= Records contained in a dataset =
● ● ● ● ● ● ●
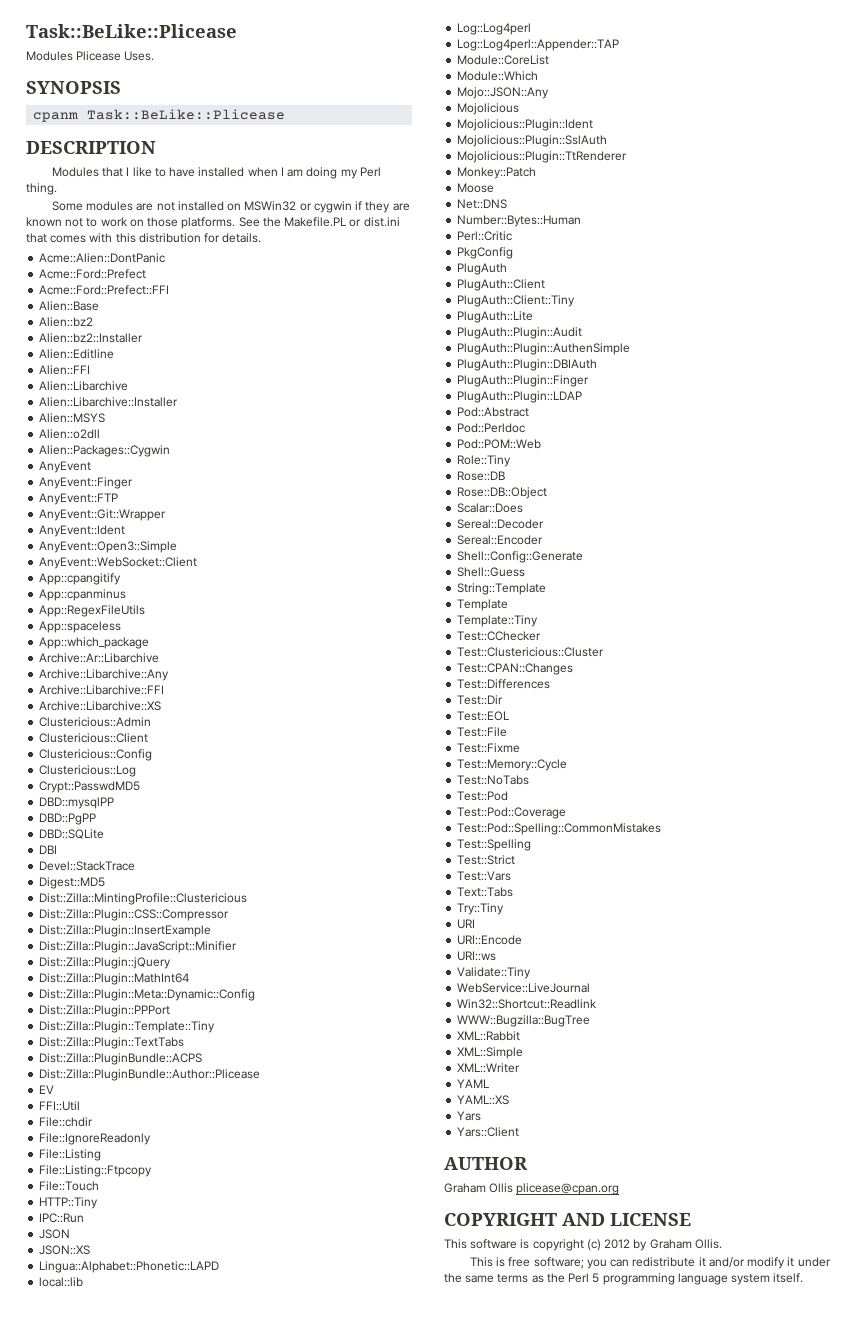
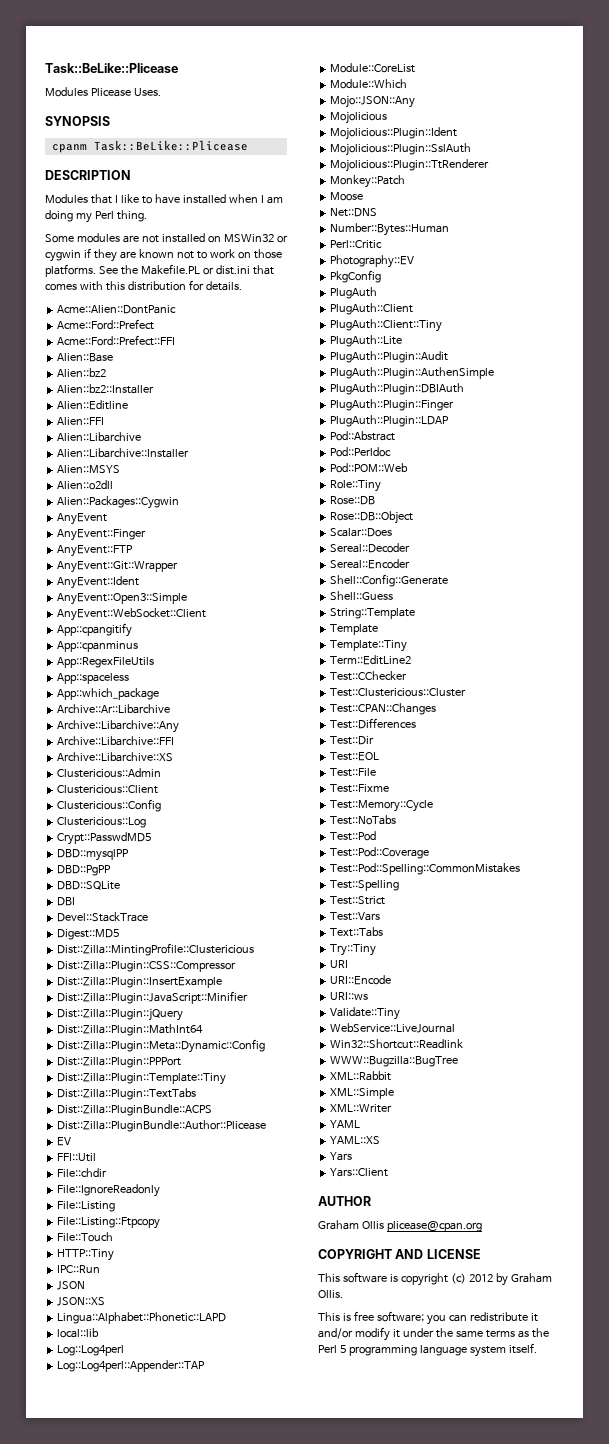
(513, 236) none -> [330,255,415,268] // Photography::EV
(539, 621) none -> [330,655,412,665] // Term::EditLine2

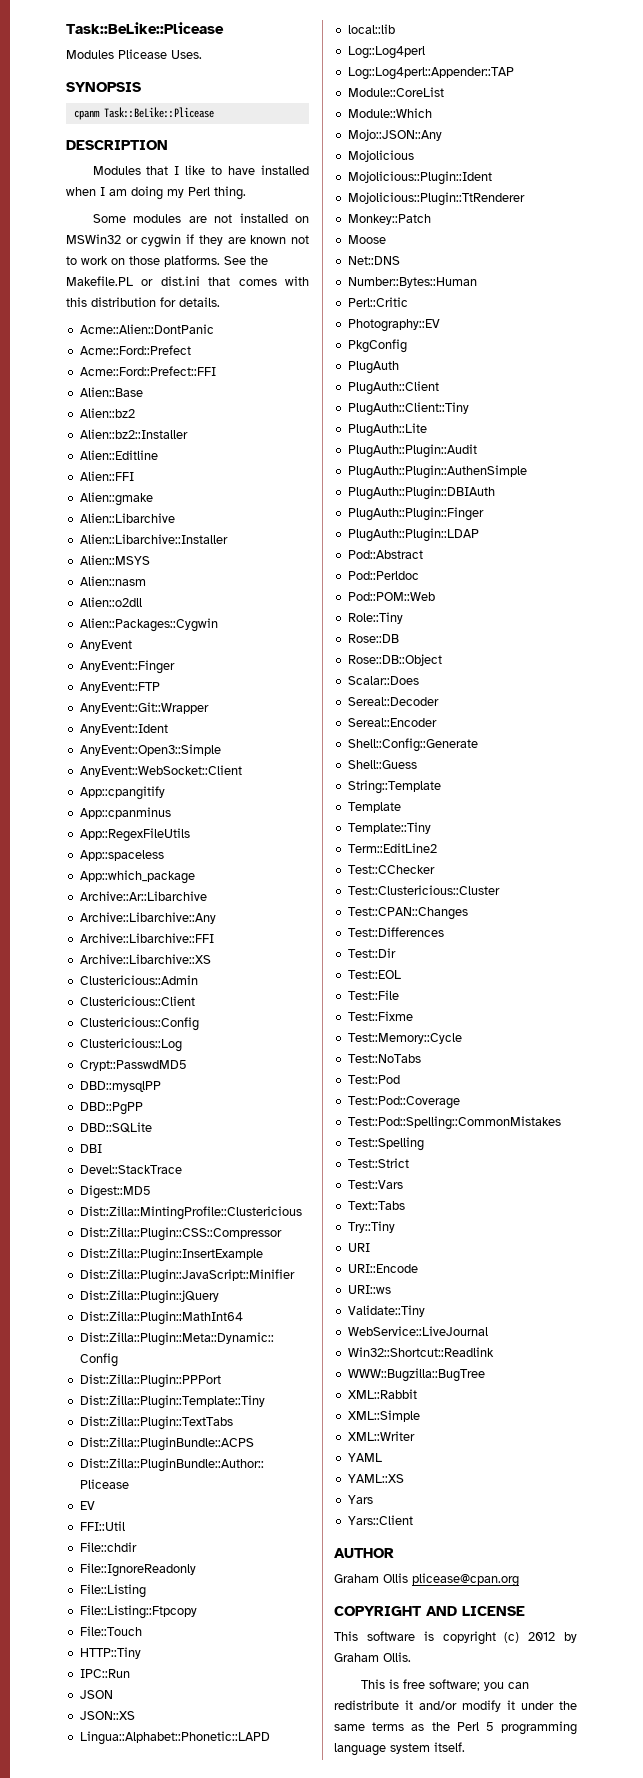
(105, 421) none -> [79,492,153,506] // Alien::gmake
(121, 469) none -> [79,576,146,586] // Alien::nasm
[330,143,472,156] // Mojolicious::Plugin::SslAuth -> (492, 178) none

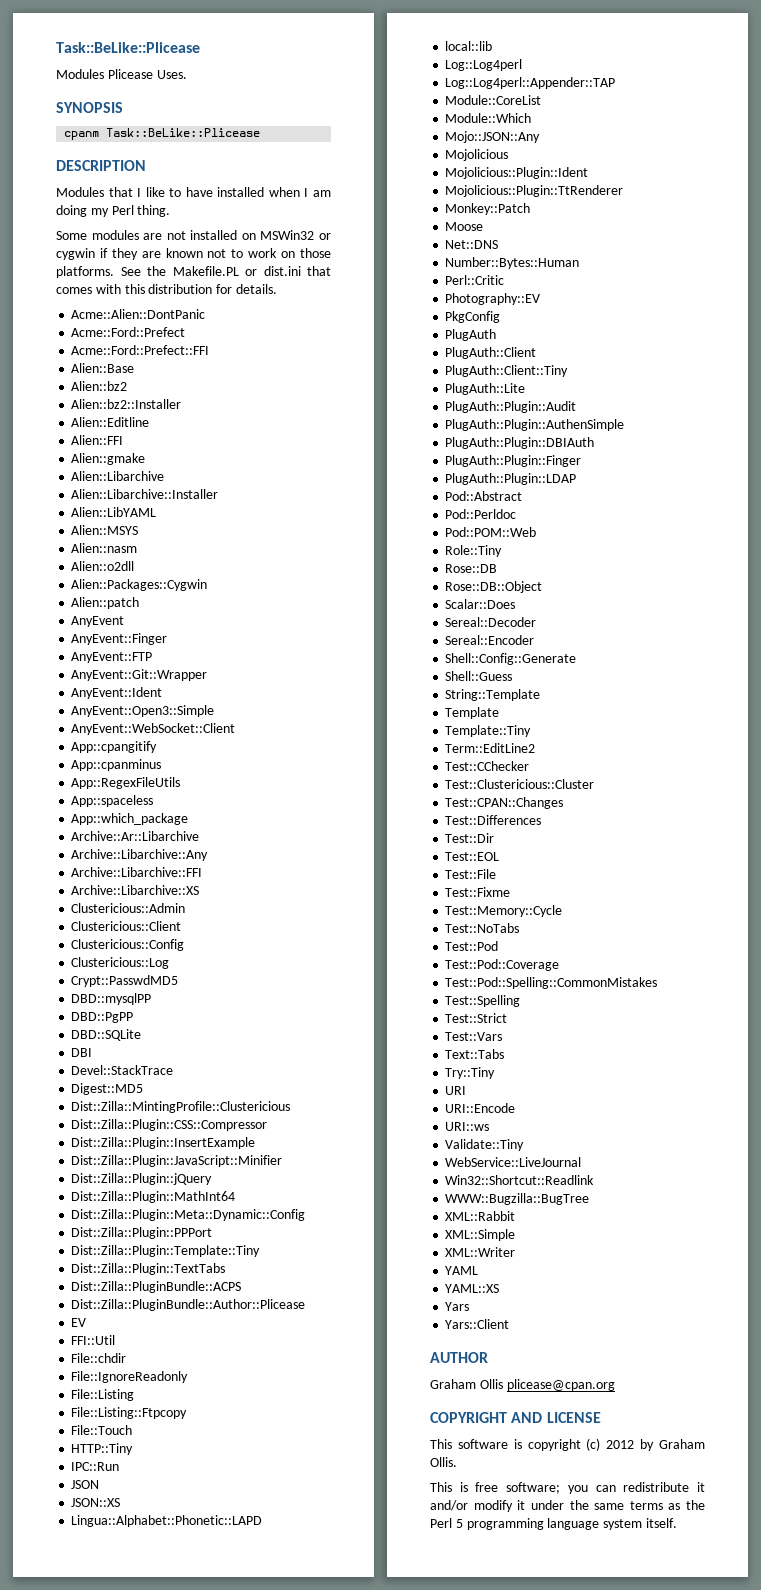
(228, 539) none -> [71,507,157,517] // Alien::LibYAML
(218, 625) none -> [71,597,140,609] // Alien::patch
● ● ● ● ● ● ●
= DIRECTIONS FOR THIS TASK =
All entries above are to be restated exactly, with every image omitted.

= OUTPUT BELOW =
(513, 236) none -> [330,255,415,268] // Photography::EV
(539, 621) none -> [330,655,412,665] // Term::EditLine2

(105, 421) none -> [79,492,153,506] // Alien::gmake
(121, 469) none -> [79,576,146,586] // Alien::nasm
[330,143,472,156] // Mojolicious::Plugin::SslAuth -> (492, 178) none

(228, 539) none -> [71,507,157,517] // Alien::LibYAML
(218, 625) none -> [71,597,140,609] // Alien::patch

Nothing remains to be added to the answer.